If you mean more knowledgeable, it won’t. Take a class at your local community college.
The list goes on: If you mean ____, then go ____.
But here’s what joining a synagogue will do.
Being part of a synagogue allows you to be part of a larger community – of your people.
Being part of a synagogue means promulgating values that you and your tradition hold dear.
Being part of a community is like ensuring that your room is still there even after you go away to college. You can always come home. And even if you don’t show up, we are still here.
Being part of a community teaches future generations that being a Jew matters, even if you aren’t a power user of the synagogue at the moment.
Being part of a community means that there will always be High Holidays services for you and the community.
It means that you always have a place to turn when you are in need.
It means that there is always Torah in your community
It means that you have a spiritual home.
It means that your values are played out through social justice
It means that you have a place to go to sing Mi Shebeirach when you or someone you know is in pain.
It means that Israel has an advocate in the community.
It means that you take responsibility for the next generation, like the previous one did for yours.
It’s not about money, because everyone can join regardless of wealth or lack thereof.

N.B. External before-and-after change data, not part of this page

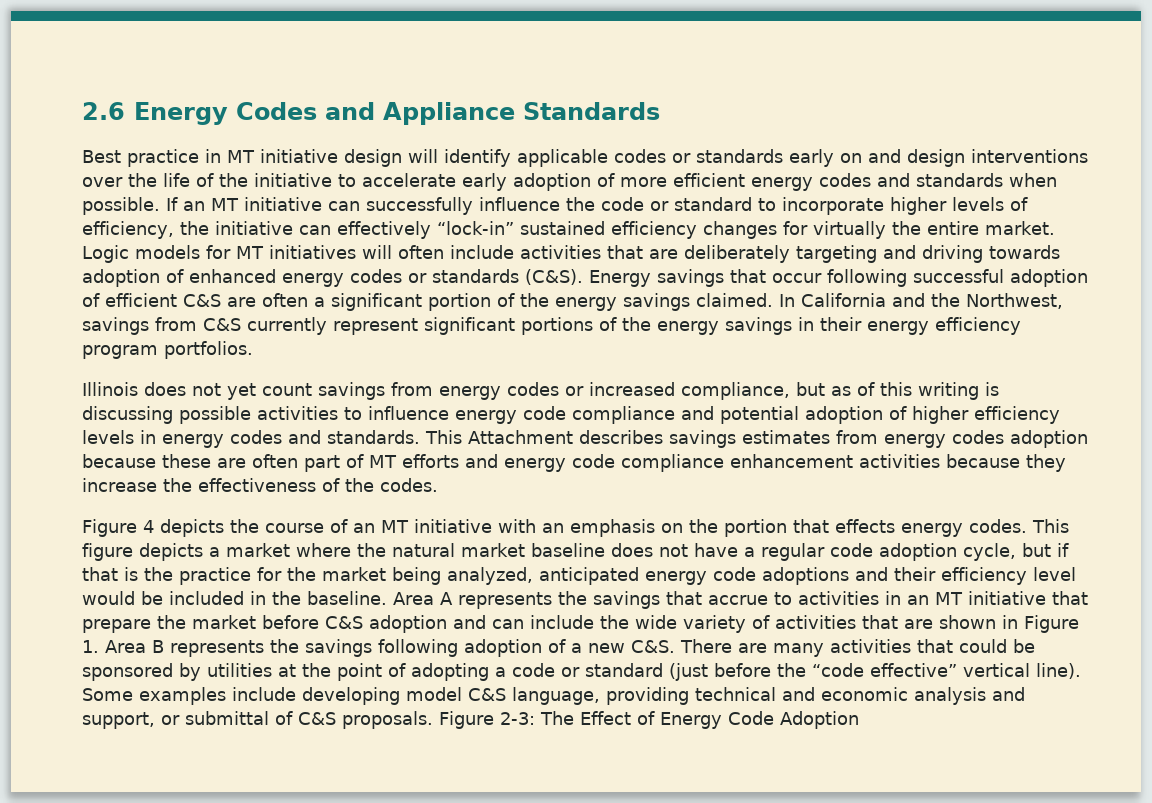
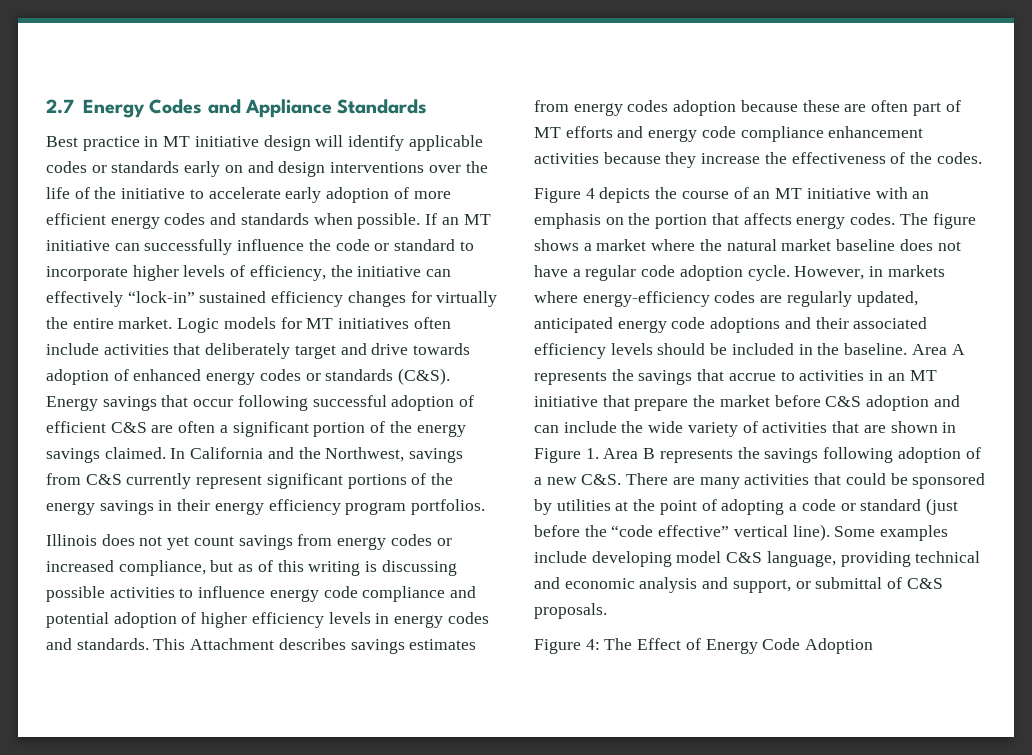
- 2.6 Energy Codes and Appliance Standards
+ 2.7 Energy Codes and Appliance Standards
- Logic models for MT initiatives will often include activities that are deliberately targeting and driving towards adoption of enhanced energy codes or standards (C&S).
+ Logic models for MT initiatives often include activities that deliberately target and drive towards adoption of enhanced energy codes or standards (C&S).
- Figure 4 depicts the course of an MT initiative with an emphasis on the portion that effects energy codes.
+ Figure 4 depicts the course of an MT initiative with an emphasis on the portion that affects energy codes.
- This figure depicts a market where the natural market baseline does not have a regular code adoption cycle, but if that is the practice for the market being analyzed, anticipated energy code adoptions and their efficiency level would be included in the baseline.
+ The figure shows a market where the natural market baseline does not have a regular code adoption cycle. However, in markets where energy-efficiency codes are regularly updated, anticipated energy code adoptions and their associated efficiency levels should be included in the baseline.
- Some examples include developing model C&S language, providing technical and economic analysis and support, or submittal of C&S proposals. Figure 2-3: The Effect of Energy Code Adoption
+ Some examples include developing model C&S language, providing technical and economic analysis and support, or submittal of C&S proposals.
+ Figure 4: The Effect of Energy Code Adoption

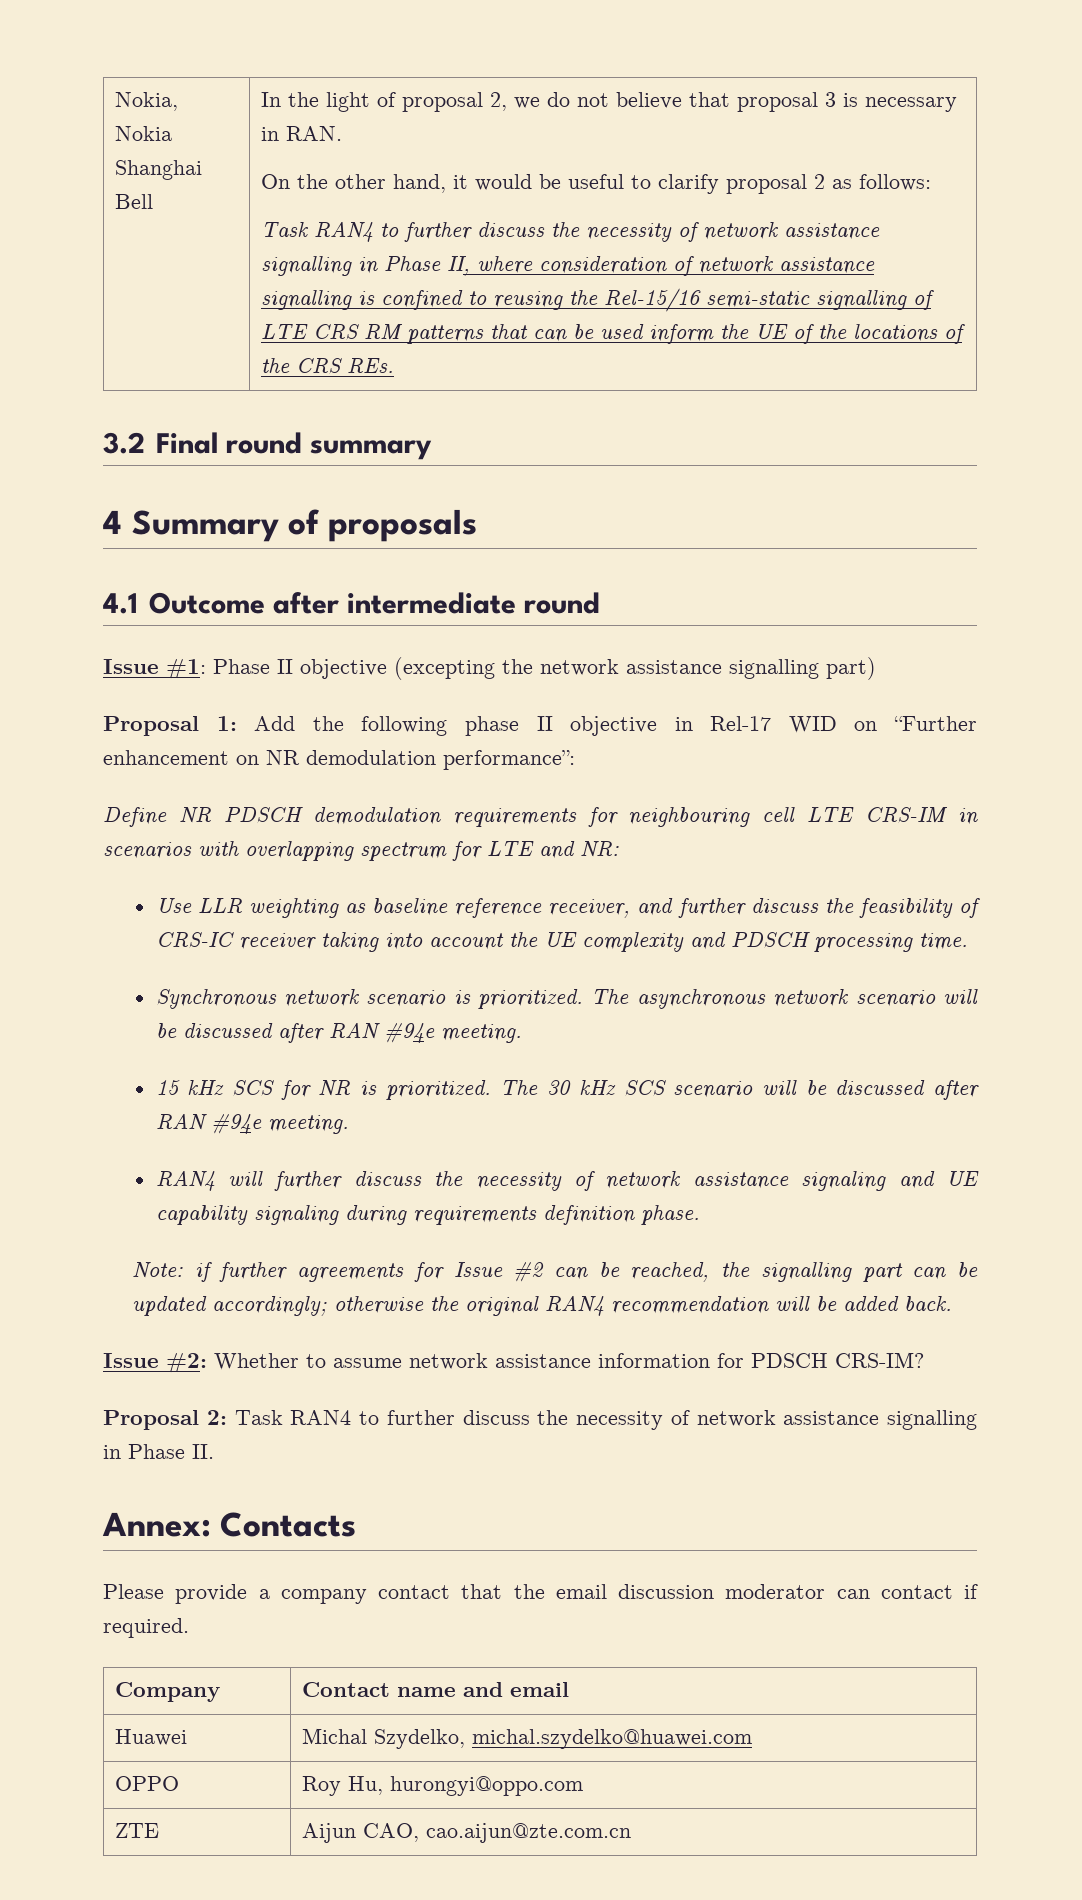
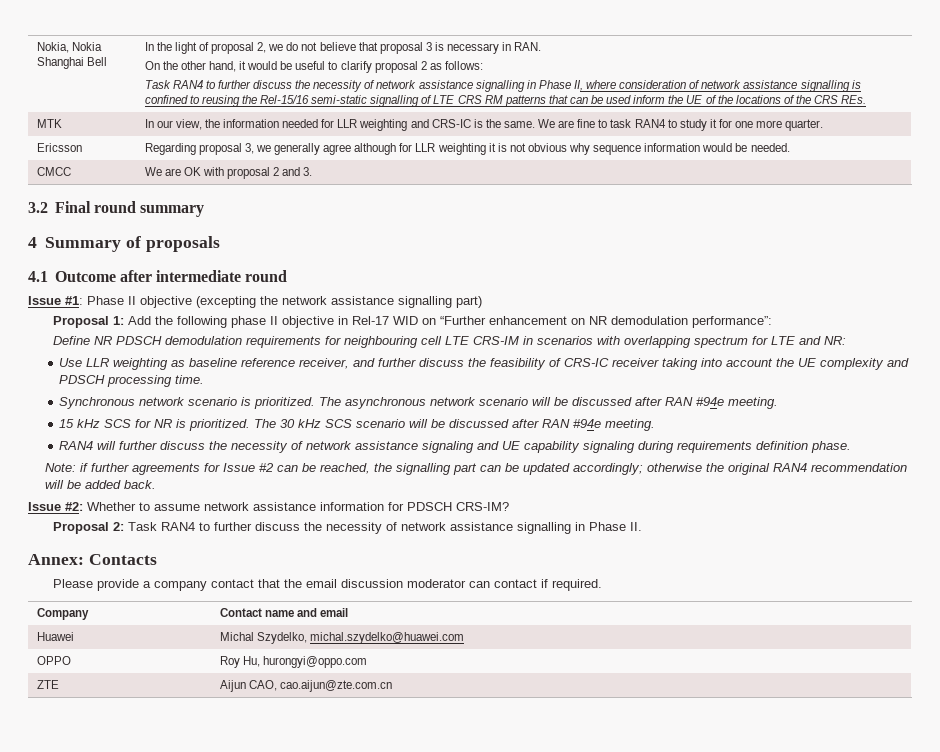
+ MTK | In our view, the information needed for LLR weighting and CRS-IC is the same. We are fine to task RAN4 to study it for one more quarter.
+ Ericsson | Regarding proposal 3, we generally agree although for LLR weighting it is not obvious why sequence information would be needed.
+ CMCC | We are OK with proposal 2 and 3.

It’s about demonstrating a commitment to community.
HY note: Membership dues simply pay for maintaining the home of the Synagogue and enable carrying out programming. Volunteers are the fuel that ensures that the home can function as needed.
We live in a world that speaks of consumer values: “What do I get if I pay?” Judaism is a people/religion/nation/culture/ethnicity/more that transcends that question, asking instead, “What will being part of a community do for our world, for all people, for our people, for our community?” That’s how I think, and it’s how I want my children to think.
If this is how you want to think, come home – and if not, well, home will still be here for you if you ever decide you do want to come home.
(Oh, and one last thing: Judaism, synagogue, and community can make you feel more beautiful because you feel better about yourself when you are spiritually centered. You will feel richer because you will have enriched your life and those of others. You will feel smarter because you will be able to partake in 5,000 years of Jewish knowledge. You will be more mentally stable because you will have adjusted the balance of the mind, body, spirit. Of course, all this presupposes that not only do you join, but you also come and connect.)
So that’s my answer. The shofar’s in your court.